Doakan Suherman dan Guntur, Wartawan Bali Pakai Pita Hitam
Selasa, 27 Feb 2007 14:54 WIB
Denpasar - Nasib naas yang dialami 2 wartawan korban tenggelamnya KM Levina I, juga mengundang rasa duka kalangan jurnalis di Bali.
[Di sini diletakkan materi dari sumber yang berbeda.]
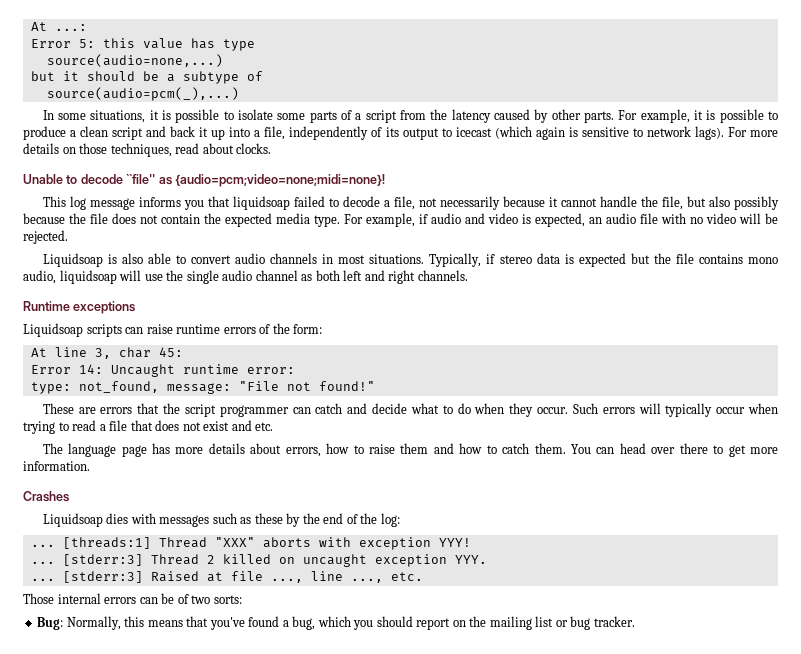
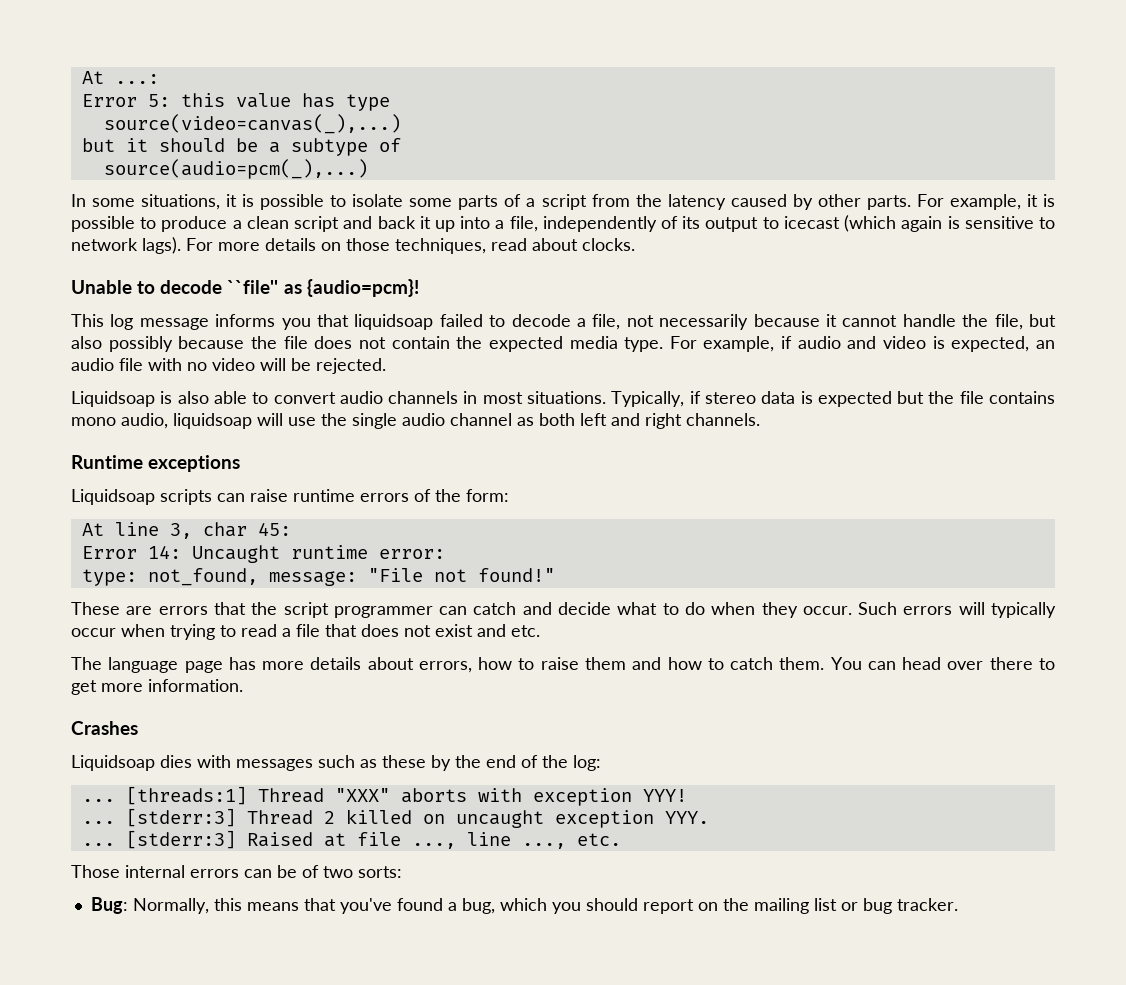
[46,54,223,67] source(audio=none,...) -> [103,114,401,134] source(video=canvas(_),...)
[174,174,385,187] {audio=pcm;video=none;midi=none}! -> [306,279,419,297] {audio=pcm}!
Mereka pun khusyu memanjatkan doa.Sekitar seratus orang wartawan berdiri dengan kedua belah telapak tangan dirapatkan di dada di Monumen Braja Sandi, Jl Puputan Raya, Renon, Denpasar, Bali, Selasa (27/2/2007). Masing-masing tampak mengenakan pita hitam di lengan kanan.Acara doa bersama itu dipimpin oleh Gus Indra, dari kelompok spiritual Asram Gandhi. Suasana sangat hening saat doa dan mantra dibacakan. Hujan lebat mengiringi ritual doa ini.Usai doa bersama, acara kemudian dilanjutkan dengan diskusi membahas peristiwa itu. Masing-masing wartawan mengemukakan pendapatnya mengenai peristiwa yang menyebabkan Suherman (Lativi) meninggal dunia dan Guntur (SCTV) hilang. "Kita tidak bisa menyalahkan siapa pun dalam kejadian tersebut, baik itu KNKT, polisi maupun wartawan sendiri. Kejadian itu murni musibah," kata Frans Sarong, wartawan sebuah harian nasional."Peristiwa ini harus dijadikan pelajaran yang berharga. Kita harus waspada saat bertugas dalam kondisi apa pun," timpal Wayan Juniarta, jurnalis lainnya.Acara kemudian ditutup dengan melakukan tabur bunga di Pantai Shindu, Sanur. Dua karangan bunga dilarung di pantai tersebut. "Selamat jalan kawan," ucap mereka lirih.